== EXERCISE DETAILS ==
The reply to the records below should contain exactly the lines from the line with "#000000; font-weight: bold;" through the line with "left: 604px;", and nothing besides.

=== MATERIAL SUPPLIED ===

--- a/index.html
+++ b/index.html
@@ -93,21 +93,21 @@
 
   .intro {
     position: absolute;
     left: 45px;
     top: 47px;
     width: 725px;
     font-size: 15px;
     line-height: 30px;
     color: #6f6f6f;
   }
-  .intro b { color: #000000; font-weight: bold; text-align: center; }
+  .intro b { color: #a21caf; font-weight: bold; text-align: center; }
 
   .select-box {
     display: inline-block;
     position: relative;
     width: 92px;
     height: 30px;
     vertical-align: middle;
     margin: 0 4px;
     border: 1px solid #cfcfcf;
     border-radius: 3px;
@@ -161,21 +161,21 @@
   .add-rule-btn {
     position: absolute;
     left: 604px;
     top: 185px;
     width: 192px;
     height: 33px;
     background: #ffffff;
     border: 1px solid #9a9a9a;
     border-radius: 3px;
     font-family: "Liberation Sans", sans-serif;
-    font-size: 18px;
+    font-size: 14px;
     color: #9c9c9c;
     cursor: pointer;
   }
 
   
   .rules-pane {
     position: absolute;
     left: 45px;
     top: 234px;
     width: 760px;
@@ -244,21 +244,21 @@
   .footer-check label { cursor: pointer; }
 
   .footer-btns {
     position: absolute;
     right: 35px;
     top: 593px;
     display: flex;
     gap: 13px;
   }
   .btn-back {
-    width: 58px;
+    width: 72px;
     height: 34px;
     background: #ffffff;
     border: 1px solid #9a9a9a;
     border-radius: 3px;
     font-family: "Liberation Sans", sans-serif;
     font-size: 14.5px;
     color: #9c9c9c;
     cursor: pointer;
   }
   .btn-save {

===
=== MATERIAL SUPPLIED ===

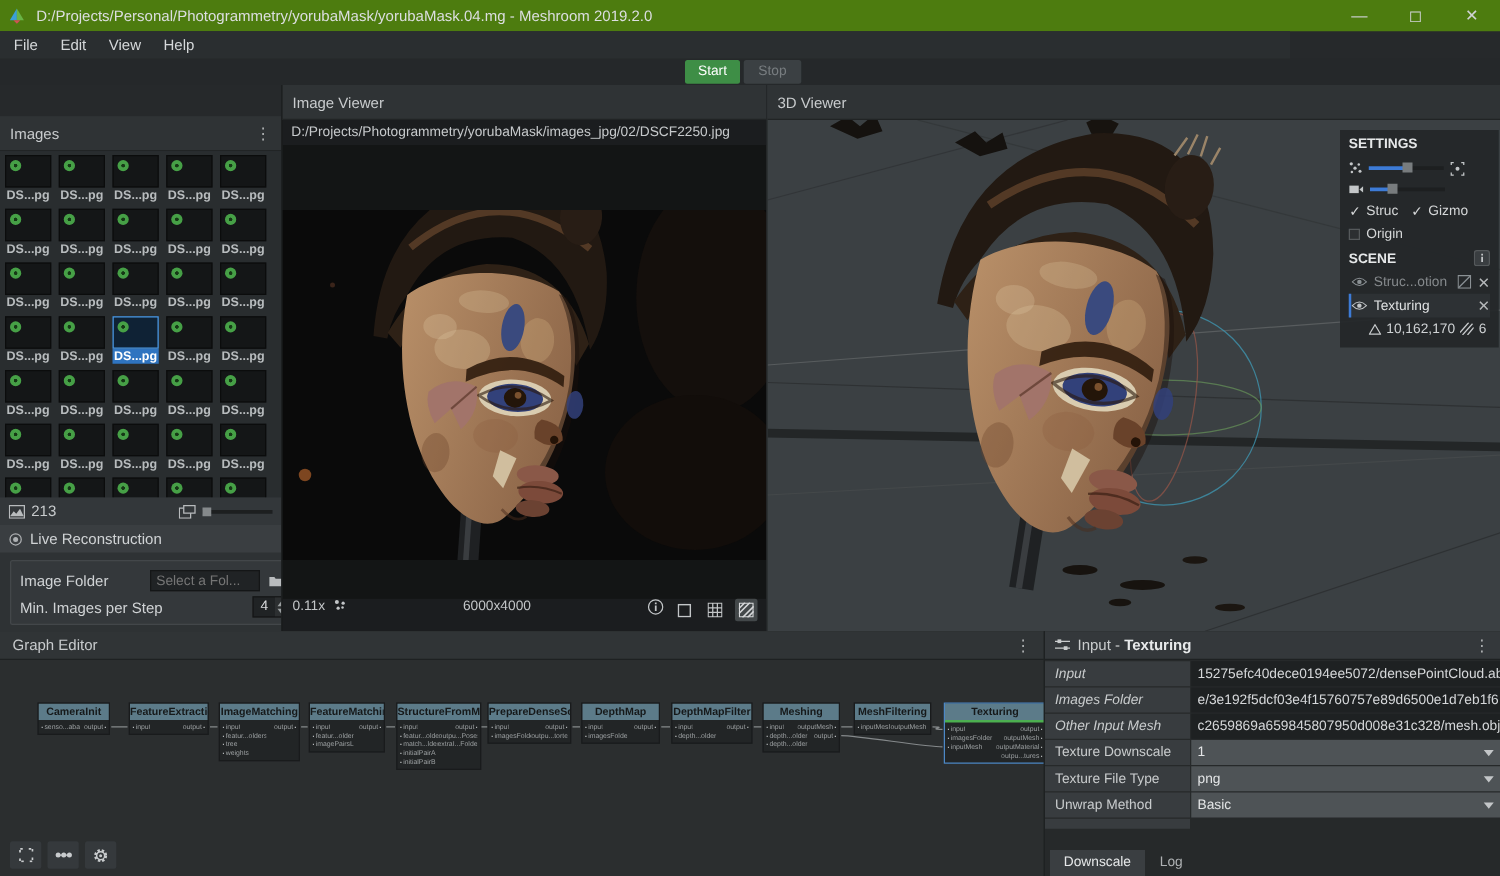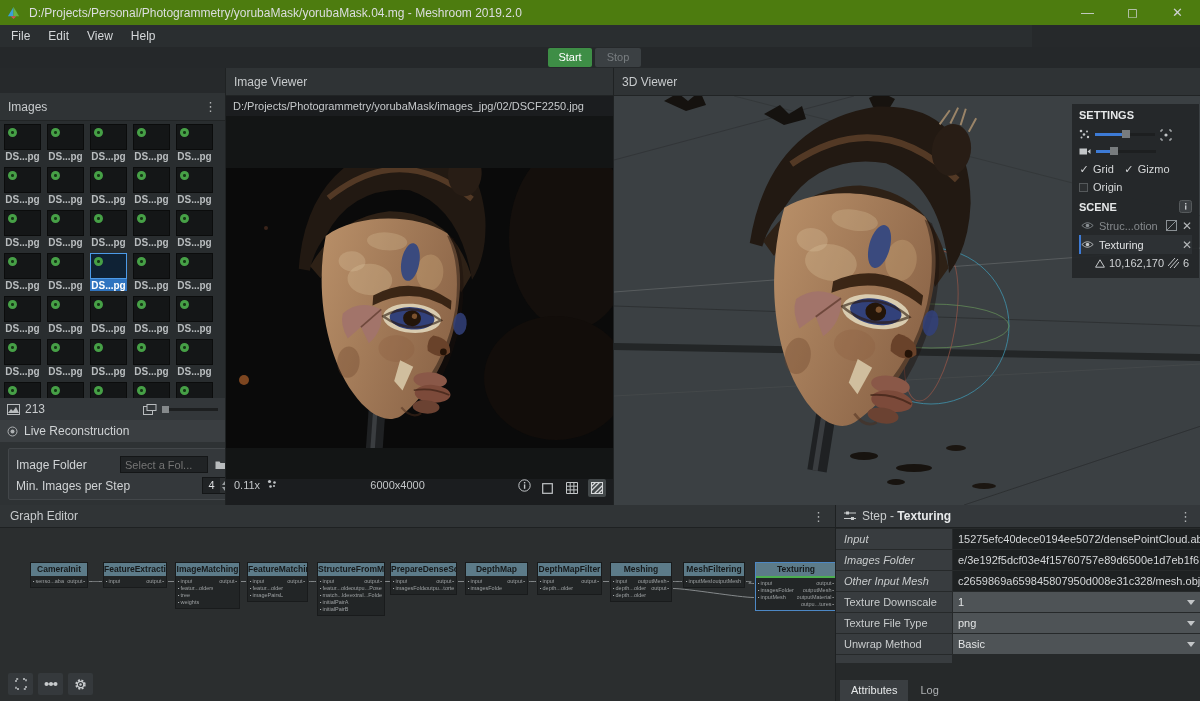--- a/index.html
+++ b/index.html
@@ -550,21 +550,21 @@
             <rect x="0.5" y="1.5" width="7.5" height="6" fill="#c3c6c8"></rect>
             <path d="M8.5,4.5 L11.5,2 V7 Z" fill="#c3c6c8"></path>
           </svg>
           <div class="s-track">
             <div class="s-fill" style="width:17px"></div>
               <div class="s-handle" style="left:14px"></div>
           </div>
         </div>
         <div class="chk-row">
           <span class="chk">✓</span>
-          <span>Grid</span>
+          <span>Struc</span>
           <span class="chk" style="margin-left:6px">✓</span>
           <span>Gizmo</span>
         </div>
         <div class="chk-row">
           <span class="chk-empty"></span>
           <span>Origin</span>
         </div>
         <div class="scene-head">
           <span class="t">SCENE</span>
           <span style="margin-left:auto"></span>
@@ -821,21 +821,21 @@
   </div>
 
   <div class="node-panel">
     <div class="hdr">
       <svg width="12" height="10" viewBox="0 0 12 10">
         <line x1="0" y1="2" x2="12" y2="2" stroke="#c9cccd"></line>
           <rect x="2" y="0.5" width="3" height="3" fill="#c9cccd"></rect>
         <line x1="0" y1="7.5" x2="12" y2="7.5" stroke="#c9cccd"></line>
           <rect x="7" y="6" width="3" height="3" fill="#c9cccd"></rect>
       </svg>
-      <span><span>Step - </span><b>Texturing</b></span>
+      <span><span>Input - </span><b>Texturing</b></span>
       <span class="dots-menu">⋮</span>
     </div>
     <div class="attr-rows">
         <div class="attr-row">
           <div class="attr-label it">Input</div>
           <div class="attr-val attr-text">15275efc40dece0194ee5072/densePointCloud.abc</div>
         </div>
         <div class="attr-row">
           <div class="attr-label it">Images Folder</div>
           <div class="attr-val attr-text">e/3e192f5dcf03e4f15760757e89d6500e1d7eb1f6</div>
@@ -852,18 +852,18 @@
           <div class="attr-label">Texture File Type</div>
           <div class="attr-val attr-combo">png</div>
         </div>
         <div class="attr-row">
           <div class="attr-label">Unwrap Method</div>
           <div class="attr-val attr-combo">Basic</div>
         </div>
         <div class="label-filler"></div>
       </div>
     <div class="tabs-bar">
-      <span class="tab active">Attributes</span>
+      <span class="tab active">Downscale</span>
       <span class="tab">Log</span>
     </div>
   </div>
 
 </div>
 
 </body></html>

===
=== MATERIAL SUPPLIED ===

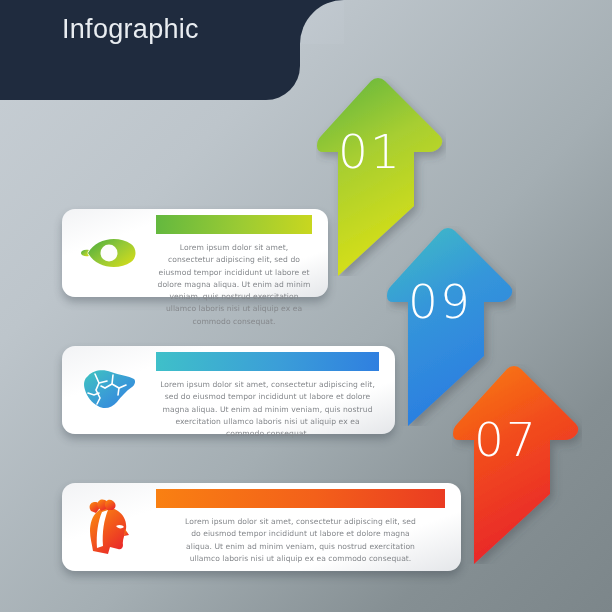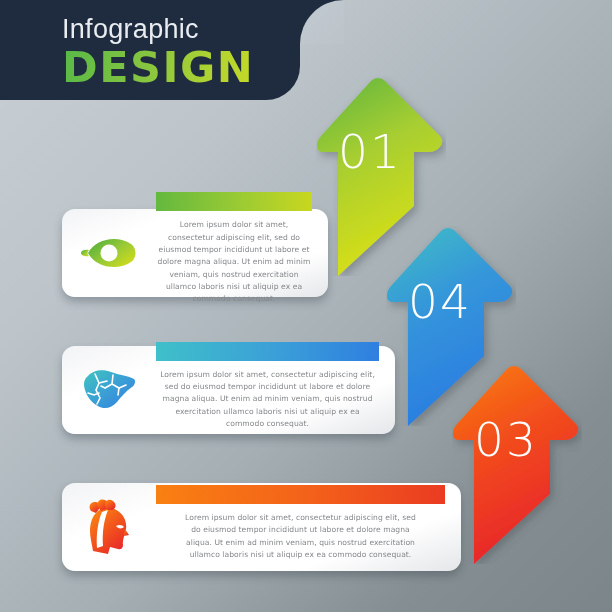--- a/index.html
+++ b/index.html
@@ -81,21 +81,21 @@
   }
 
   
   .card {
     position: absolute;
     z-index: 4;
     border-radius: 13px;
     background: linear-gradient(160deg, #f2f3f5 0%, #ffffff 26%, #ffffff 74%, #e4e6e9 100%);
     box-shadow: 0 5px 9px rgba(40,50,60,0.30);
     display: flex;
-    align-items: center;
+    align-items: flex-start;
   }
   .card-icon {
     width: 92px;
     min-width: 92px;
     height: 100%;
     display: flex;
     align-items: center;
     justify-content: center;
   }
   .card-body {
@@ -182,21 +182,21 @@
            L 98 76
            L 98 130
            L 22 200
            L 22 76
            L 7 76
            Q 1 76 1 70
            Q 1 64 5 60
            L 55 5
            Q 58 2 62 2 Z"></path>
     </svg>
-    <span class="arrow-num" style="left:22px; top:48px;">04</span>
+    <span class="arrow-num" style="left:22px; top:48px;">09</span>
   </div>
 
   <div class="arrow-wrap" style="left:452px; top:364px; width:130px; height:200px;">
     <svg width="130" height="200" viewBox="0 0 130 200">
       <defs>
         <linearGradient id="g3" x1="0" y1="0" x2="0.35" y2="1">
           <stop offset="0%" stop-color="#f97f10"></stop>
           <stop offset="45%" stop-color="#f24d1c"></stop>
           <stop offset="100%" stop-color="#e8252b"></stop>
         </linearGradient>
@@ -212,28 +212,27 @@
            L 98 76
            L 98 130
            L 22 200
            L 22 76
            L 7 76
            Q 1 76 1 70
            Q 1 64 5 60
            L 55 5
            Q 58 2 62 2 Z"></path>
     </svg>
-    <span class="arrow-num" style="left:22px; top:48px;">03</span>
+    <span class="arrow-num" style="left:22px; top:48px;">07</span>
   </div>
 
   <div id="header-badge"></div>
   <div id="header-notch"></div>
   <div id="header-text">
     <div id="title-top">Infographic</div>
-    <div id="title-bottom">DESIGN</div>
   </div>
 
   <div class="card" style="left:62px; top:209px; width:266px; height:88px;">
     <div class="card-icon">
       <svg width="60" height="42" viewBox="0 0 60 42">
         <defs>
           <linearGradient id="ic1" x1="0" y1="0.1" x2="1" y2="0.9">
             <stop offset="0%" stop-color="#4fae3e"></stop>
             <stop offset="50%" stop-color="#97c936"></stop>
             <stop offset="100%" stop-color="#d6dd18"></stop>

===

== FINISHED TASK ==
-  .intro b { color: #000000; font-weight: bold; text-align: center; }
+  .intro b { color: #a21caf; font-weight: bold; text-align: center; }
 
   .select-box {
     display: inline-block;
     position: relative;
     width: 92px;
     height: 30px;
     vertical-align: middle;
     margin: 0 4px;
     border: 1px solid #cfcfcf;
     border-radius: 3px;
@@ -161,21 +161,21 @@
   .add-rule-btn {
     position: absolute;
     left: 604px;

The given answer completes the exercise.